Molto spesso, vicino la ruota, vi era un campanello ed anche, a volte, una feritoia nel muro, simile ad una buca per le lettere, dove mettere offerte per sostenere le cure del neonato. Inoltre, per un successivo (ed eventuale) riconoscimento da parte di chi aveva abbandonato gli “esposti”, per legittimarne l’appartenenza, venivano inseriti nella ruota, monili, documenti di riconoscimento.
La prima “ruota” compare in Francia, nell’ospedale dei Canonici di Marsiglia nel 1188 e poco dopo ad Aix-en-Provence e a Tolone. In Italia, secondo la tradizione, Papa Innocenzo III, turbato da ricorrenti sogni in cui gli apparivano cadaveri di neonati ripescati dalle reti nel Tevere, istituì una “ruota” nel 1198 nell‘ospedale di Santo Spirito in Sassia.
Nel corso del XIX secolo a causa dell’aumento demografico , si cominciò a mettere in discussione la validità dell’istituzione della ruota, che riversava sulle casse dello Stato, il sostentamento di bambini, nati da famiglie troppo povere e numerose.

Reintroduzione delle ruote, dove?
In alcuni paesi non è legale per le madri partorire in modo anonimo in un ospedale e la “ruota” è stato l’unico modo possibile per lasciare in modo sicuro e segreto il loro bambino per essere curato da altri.
La reintroduzione delle ruote è avvenuta dal 1952 e dal 2000 in molti paesi, in particolare in Germania, dove ci sono circa 100 sportelli, e in Pakistan, dove sino ad oggi ve ne sono oltre 300. In Sudafrica la prima ruota è stata installata nel luglio 1999 presso la Door of Hope Children’s Mission (Hole in the Wall), in una piccola chiesa della missione in Berea a Johannesburg.

 

Perché oggi, si abbandonano i bambini?

Lo scopo è salvarli oppure scrollarsi di dosso ogni responsabilità?. Si tratta di generosità, buon cuore o totale annullamento della persona, dell’essere umano?
Perche mettere al mondo bambini se già si sà in partenza che non si ha la possibilità o la volontà di occuparsene, di amarli?
Non è meglio un aborto all’abbandono?
Se si ha la convinzione che donare un neonato ad un convento equivalga a salvarlo, donandogli una “vita migliore”, probabilmente si sbaglia di grosso.

Quale calore può dare un luogo costruito in pietra, abitato da uomini che fanno della castità e devozione a un essere “immenso” e “spirituale” quale Dio, ad un bambino di pochi giorni, che non necessita solo di cure fisiche e materiali, ma di calore e dell’amore, dell’allattamento al seno e dell’affettività che solo una madre e un padre (sani di mente) sanno dare.

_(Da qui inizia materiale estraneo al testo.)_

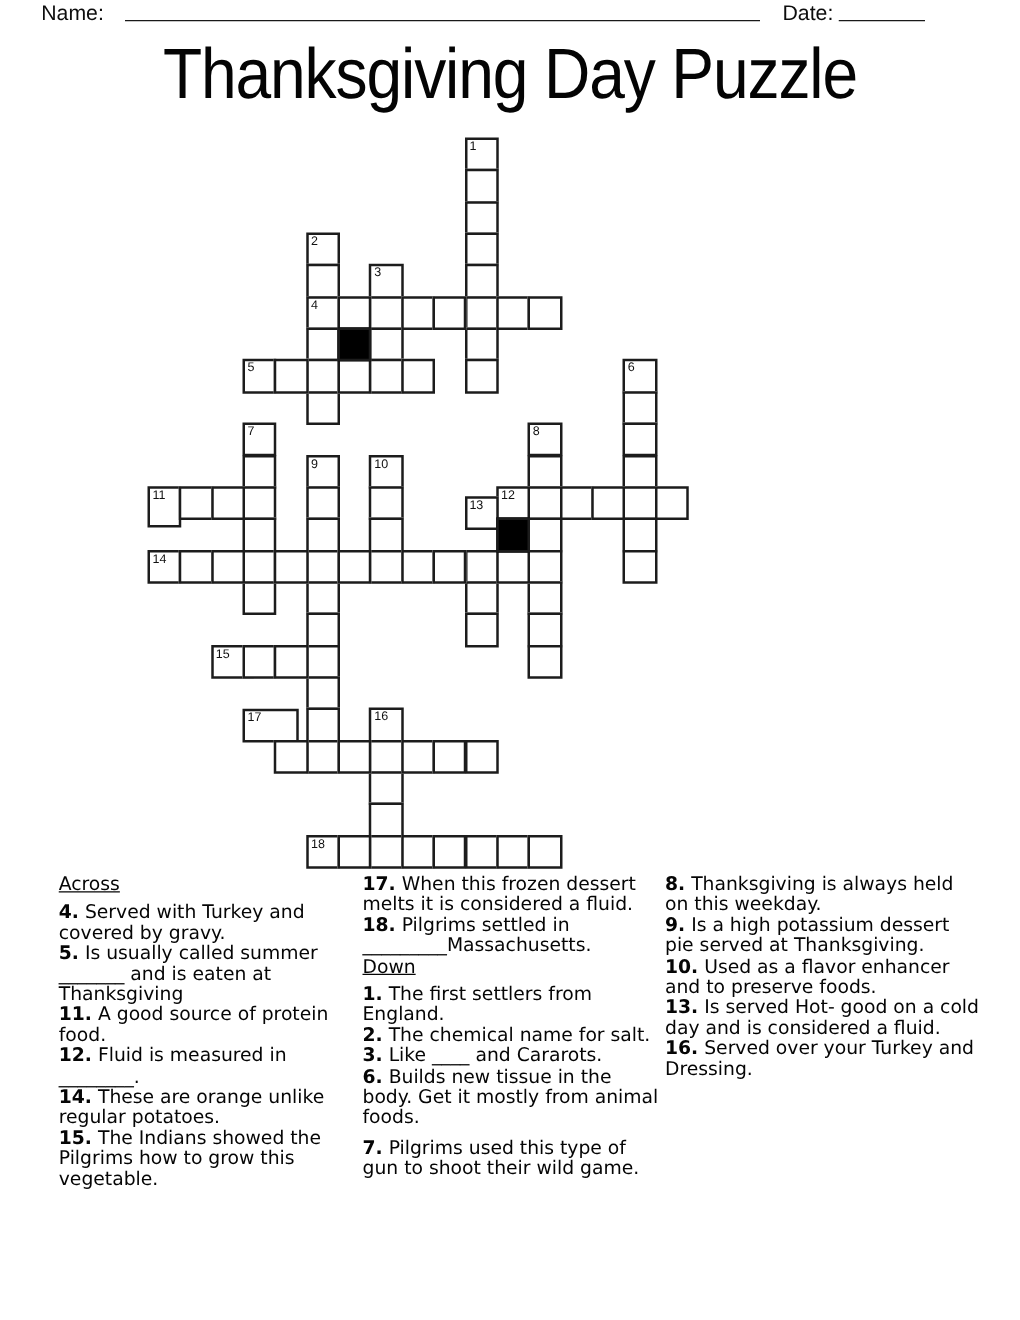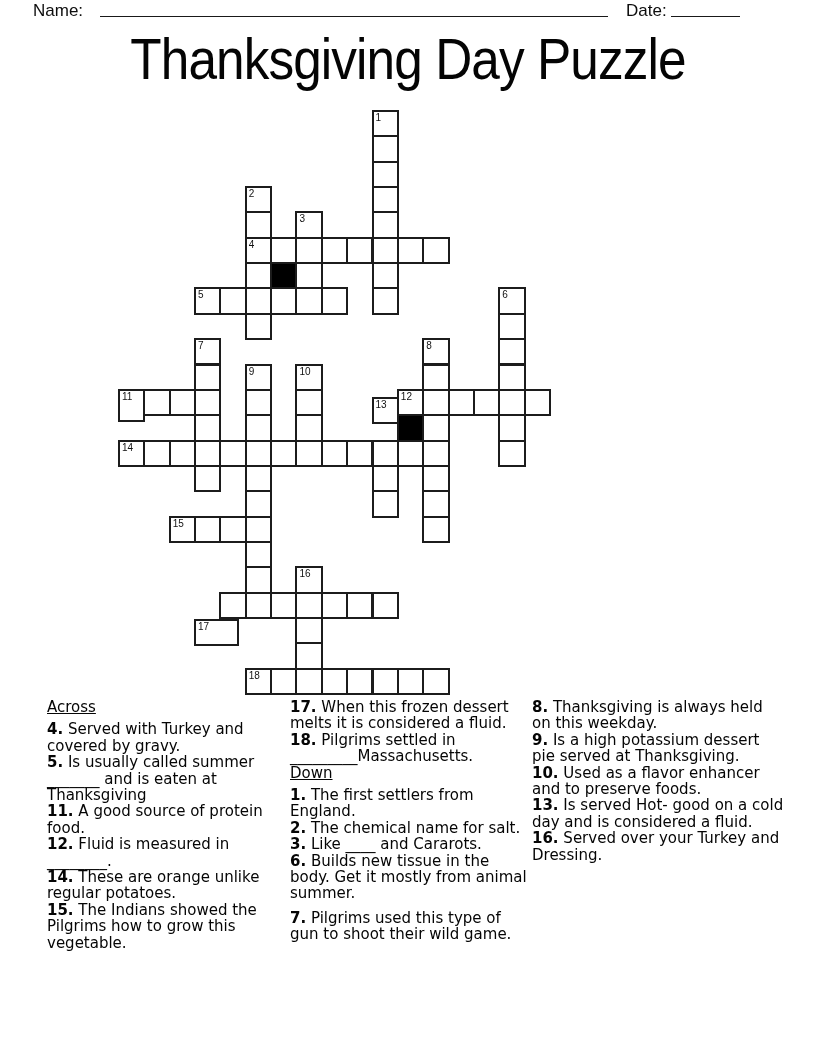--- a/index.html
+++ b/index.html
@@ -174,21 +174,21 @@
       </div>
       <div class="cell" style="left: 76.05px; top: 405.6px; width: 27.35px; height: 27.35px;"></div>
       <div class="cell" style="left: 101.4px; top: 405.6px; width: 27.35px; height: 27.35px;"></div>
       <div class="cell" style="left: 177.45px; top: 456.3px; width: 27.35px; height: 27.35px;">
         <span class="cell-num">16</span>
       </div>
       <div class="cell" style="left: 177.45px; top: 481.65px; width: 27.35px; height: 27.35px;"></div>
       <div class="cell" style="left: 177.45px; top: 507px; width: 27.35px; height: 27.35px;"></div>
       <div class="cell" style="left: 177.45px; top: 532.35px; width: 27.35px; height: 27.35px;"></div>
       <div class="cell" style="left: 177.45px; top: 557.7px; width: 27.35px; height: 27.35px;"></div>
-      <div class="cell" style="left: 76.05px; top: 509px; width: 27.35px; height: 27.35px; padding-left: 41px;">
+      <div class="cell" style="left: 76.05px; top: 457px; width: 27.35px; height: 27.35px; padding-left: 41px;">
         <span class="cell-num">17</span>
       </div>
       <div class="cell" style="left: 101.4px; top: 481.65px; width: 27.35px; height: 27.35px;"></div>
       <div class="cell" style="left: 152.1px; top: 481.65px; width: 27.35px; height: 27.35px;"></div>
       <div class="cell" style="left: 202.8px; top: 481.65px; width: 27.35px; height: 27.35px;"></div>
       <div class="cell" style="left: 228.15px; top: 481.65px; width: 27.35px; height: 27.35px;"></div>
       <div class="cell" style="left: 253.5px; top: 481.65px; width: 27.35px; height: 27.35px;"></div>
       <div class="cell" style="left: 126.75px; top: 557.7px; width: 27.35px; height: 27.35px;">
         <span class="cell-num">18</span>
       </div>
@@ -212,21 +212,21 @@
         <div class="clue"><span class="num">14.</span> <span>These are orange unlike regular potatoes.</span></div>
         <div class="clue"><span class="num">15.</span> <span>The Indians showed the Pilgrims how to grow this vegetable.</span></div>
       </div>
     <div id="clue-col-2" class="clue-col">
         <div class="clue"><span class="num">17.</span> <span>When this frozen dessert melts it is considered a fluid.</span></div>
         <div class="clue"><span class="num">18.</span> <span>Pilgrims settled in _________Massachusetts.</span></div>
         <div class="clue-heading">Down</div>
         <div class="clue"><span class="num">1.</span> <span>The first settlers from England.</span></div>
         <div class="clue"><span class="num">2.</span> <span>The chemical name for salt.</span></div>
         <div class="clue"><span class="num">3.</span> <span>Like ____ and Cararots.</span></div>
-        <div class="clue"><span class="num">6.</span> <span>Builds new tissue in the body. Get it mostly from animal summer.</span></div>
+        <div class="clue"><span class="num">6.</span> <span>Builds new tissue in the body. Get it mostly from animal foods.</span></div>
         <div class="clue"><span class="num">7.</span> <span>Pilgrims used this type of gun to shoot their wild game.</span></div>
       </div>
     <div id="clue-col-3" class="clue-col">
         <div class="clue"><span class="num">8.</span> <span>Thanksgiving is always held on this weekday.</span></div>
         <div class="clue"><span class="num">9.</span> <span>Is a high potassium dessert pie served at Thanksgiving.</span></div>
         <div class="clue"><span class="num">10.</span> <span>Used as a flavor enhancer and to preserve foods.</span></div>
         <div class="clue"><span class="num">13.</span> <span>Is served Hot- good on a cold day and is considered a fluid.</span></div>
         <div class="clue"><span class="num">16.</span> <span>Served over your Turkey and Dressing.</span></div>
       </div>
   </div>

Abbandonando un neonato, si annulla la sua persona, la sua identità di essere umano, un po come chi dimentica i bambini in macchina…
E si affida un alibi alla propria anaffettività, in questo caso l’alibi è rappresentato dalla “ruota” del Convento.

Quello di cui possiamo essere certi, però, è che per fortuna in questo modo, la vita del neonato è preservata.
E si spera che, un giorno, possa venir affidato a persone migliori, che sappiano dargli tutto l’amore di cui ha bisogno per crescere in modo sano lontano dall’idea che qulcuno voleva distruggerlo o “annullarlo” alla nascita.